Des cures courtes de néomycine, de métronidazole (500mg/12h pendant 10 jours) et de lactulose ont été proposées comme traitement adjuvant pour réduire la production de TMA par la flore intestinale2,22. Les résines échangeuses d’ions, le charbon actif (1,5 g/jour pendant 10 jours) et le cuivre-chlorophylline23 (180 mg/jour pendant 21 jours) ont également été efficaces. Il est conseillé d’utiliser ces mesures périodiquement et en cas de stress accru, d’infections ou pendant les menstruations. En outre, les médicaments susceptibles d’interférer avec le métabolisme hépatique doivent être évités et l’utilisation de savons dont le pH est compris entre 5,5 et 6,5 est recommandée pour éliminer la TMA de la peau24. Il existe également des groupes de soutien tels que la Trimethylaminuria Foundation ([email protected]) qui fournissent des informations aux patients.

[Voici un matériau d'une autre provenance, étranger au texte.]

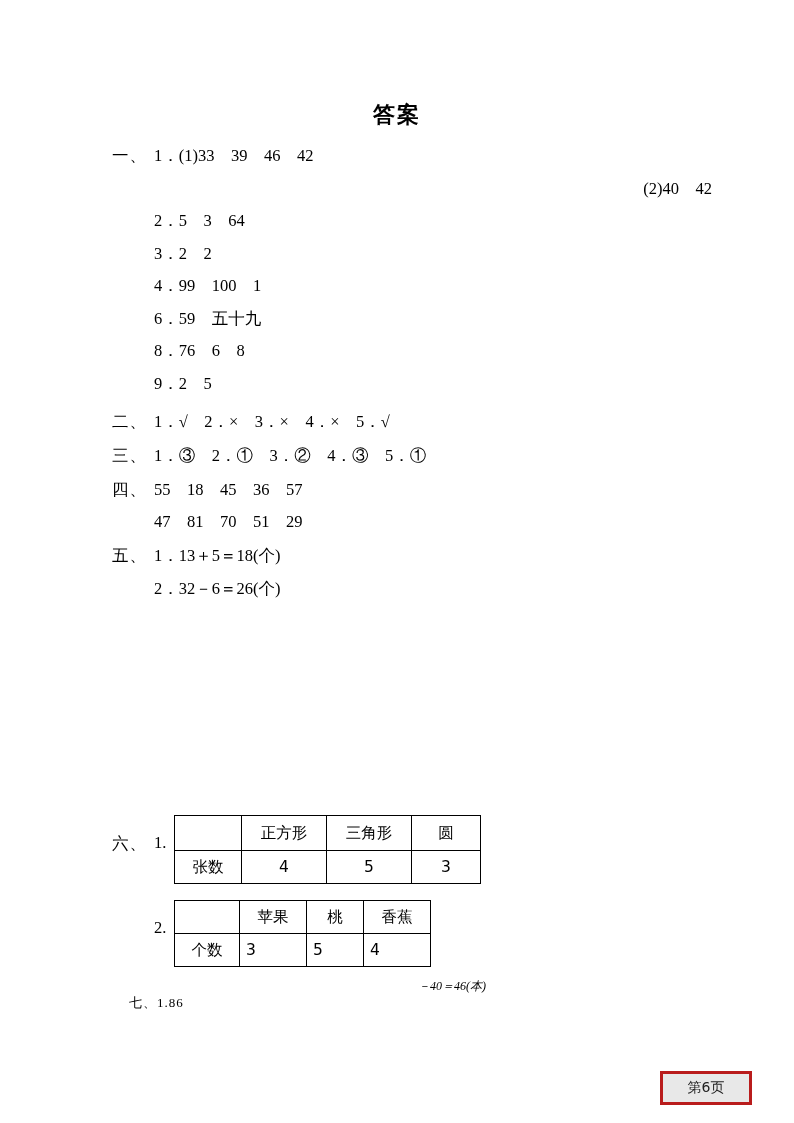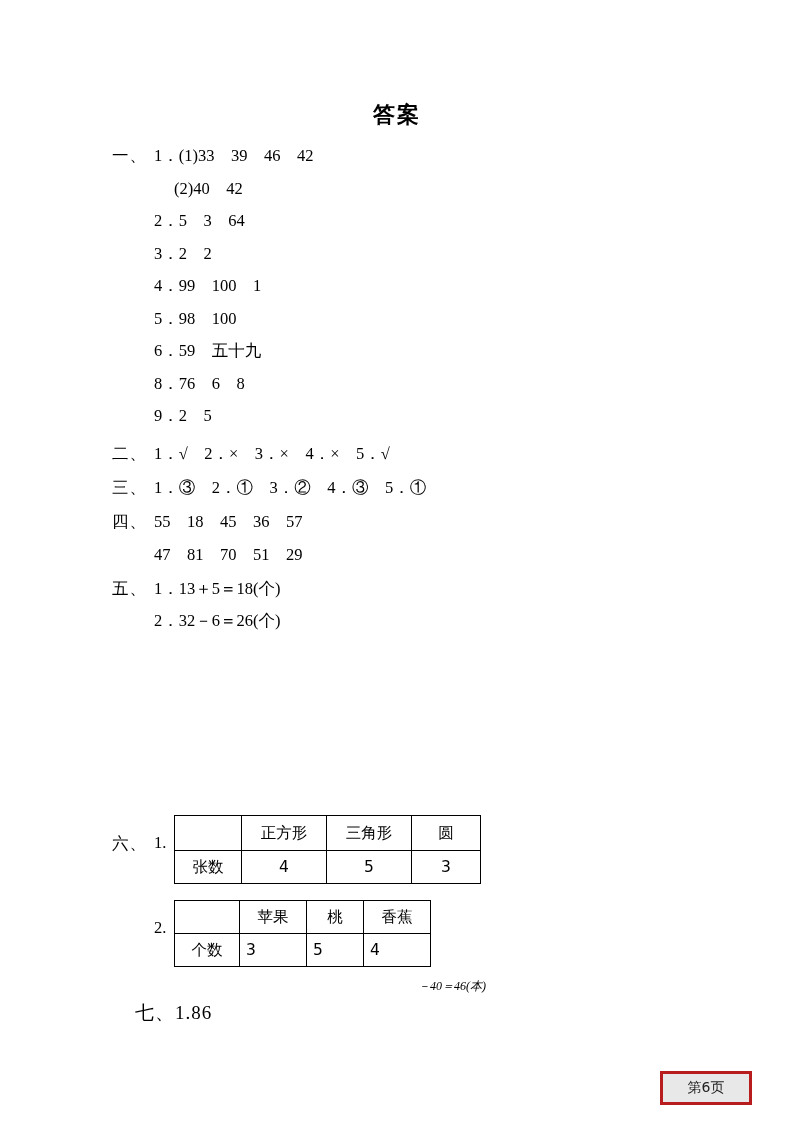--- a/index.html
+++ b/index.html
@@ -46,21 +46,21 @@
     margin-bottom: 10.5px;
     line-height: 22px;
     white-space: pre;
   }
   .sec-label {
     display: inline-block;
     min-width: 42px;
     letter-spacing: 1px;
   }
   .indent-1 { padding-left: 42px; }
-  .indent-2 { padding-left: 62px; }
+  .indent-2 { padding-left: 62px; justify-content: flex-end; }
   table.ans-table {
     border-collapse: collapse;
     font-size: 15.5px;
     font-family: "DejaVu Sans", sans-serif;
   }
   table.ans-table td {
     border: 1px solid #000;
     text-align: center;
     vertical-align: middle;
     padding: 0 6px;
@@ -97,21 +97,21 @@
   .t2 .c0 { width: 52px; }
   .t2 .c1 { width: 54px; }
   .t2 .c2 { width: 44px; }
   .t2 .c3 { width: 54px; }
   .t2 .left { text-align: left; padding-left: 6px; }
   .two-block { margin-top: 16px; }
   .seven-line {
     position: absolute;
     left: 112px;
     top: 978px;
-    font-size: 19px;
+    font-size: 13px;
     letter-spacing: 1px;
     white-space: pre;
   }
   .seven-tail {
     position: absolute;
     left: 418px;
     top: 978px;
     font-size: 12px;
     white-space: pre;
     font-style: italic;
@@ -151,23 +151,20 @@
     <div class="line indent-1">
       <span>2．5　3　64</span>
     </div>
     <div class="line indent-1">
       <span>3．2　2</span>
     </div>
     <div class="line indent-1">
       <span>4．99　100　1</span>
     </div>
     <div class="line indent-1">
-      <span>5．98　100</span>
-    </div>
-    <div class="line indent-1">
       <span>6．59　五十九</span>
     </div>
     <div class="line indent-1">
       <span>8．76　6　8</span>
     </div>
     <div class="line indent-1">
       <span>9．2　5</span>
     </div>
 
     <div class="line" style="margin-top:16px;">

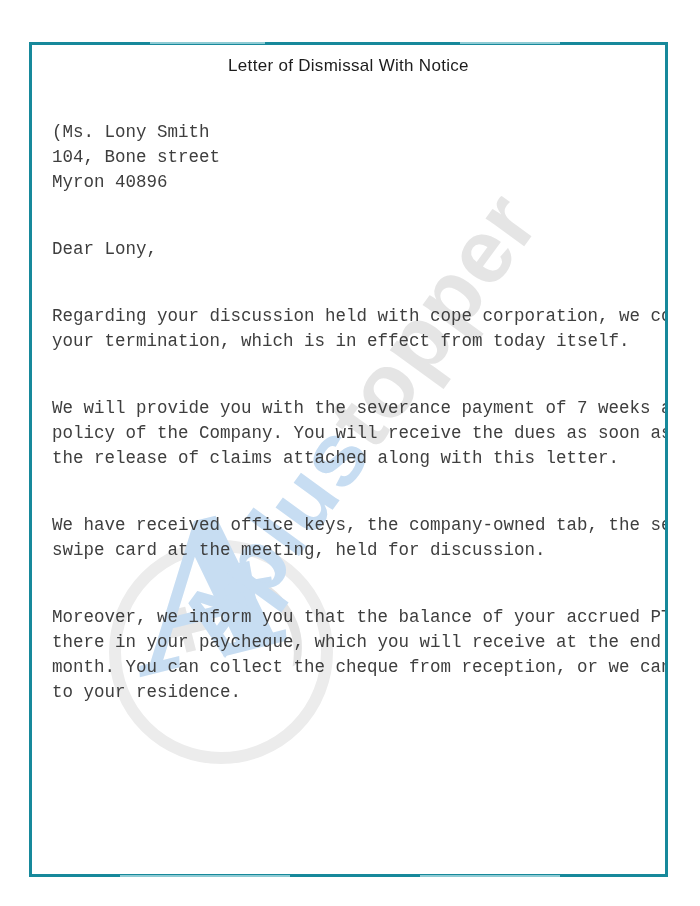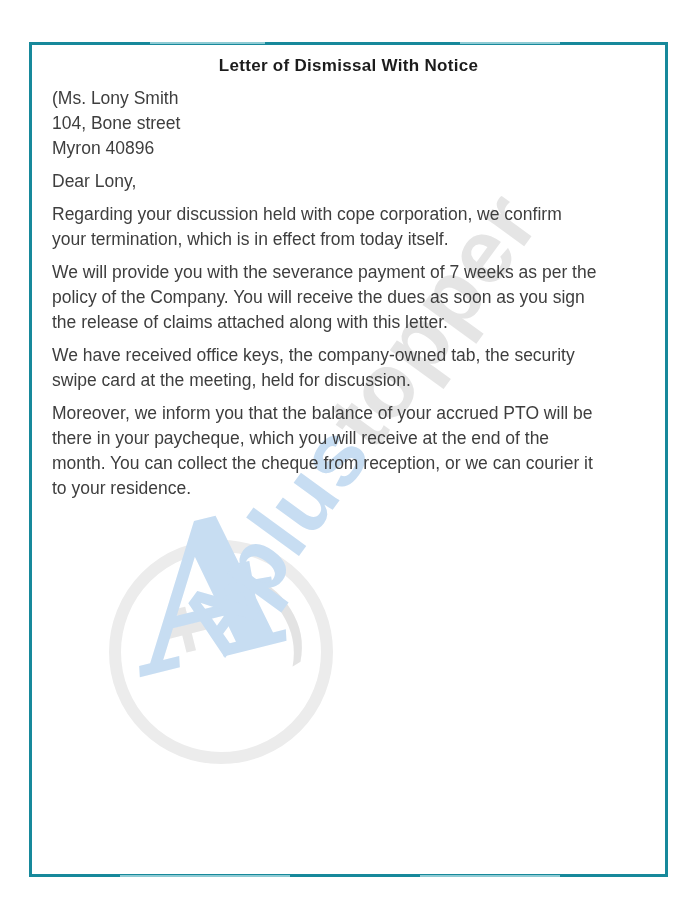--- a/index.html
+++ b/index.html
@@ -102,29 +102,30 @@
     position: relative;
     z-index: 1;
     padding: 8px 20px 0 20px;
     color: #3e3e3e;
     font-size: 17.5px;
     line-height: 25px;
   }
   .title {
     margin: 0;
     font-size: 17px;
-    font-weight: 700;
+    font-weight: 400;
     line-height: 25px;
     text-align: center;
     color: #1c1c1c;
     letter-spacing: 0.3px;
   }
   .para {
-    margin: 8px 0 0 0;
+    margin: 42px 0 0 0;
     white-space: pre;
+    font-family: Liberation Mono, monospace;
   }
 </style>
 </head>
 <body>
 
 <div class="page">
 
   <div class="frame">
 
     <div class="watermark" aria-hidden="true">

Les stratégies proposées pour l’avenir comprennent la modification des gènes BMF3 mutés et la colonisation de l’intestin avec des micro-organismes génétiquement mutés avec BMF3 humain,4 bien que le coût-bénéfice de ces thérapies doive être évalué.

Avec la présentation de ce cas, nous avons voulu contribuer à la connaissance de ce malheureux trouble métabolique. Le maintien d’un haut degré de suspicion diagnostique permettra une confirmation et une mise en place précoce du régime, condition vitale pour ces patients.

Avec la présentation de ce cas, nous avons voulu contribuer à la compréhension de ce malheureux trouble métabolique.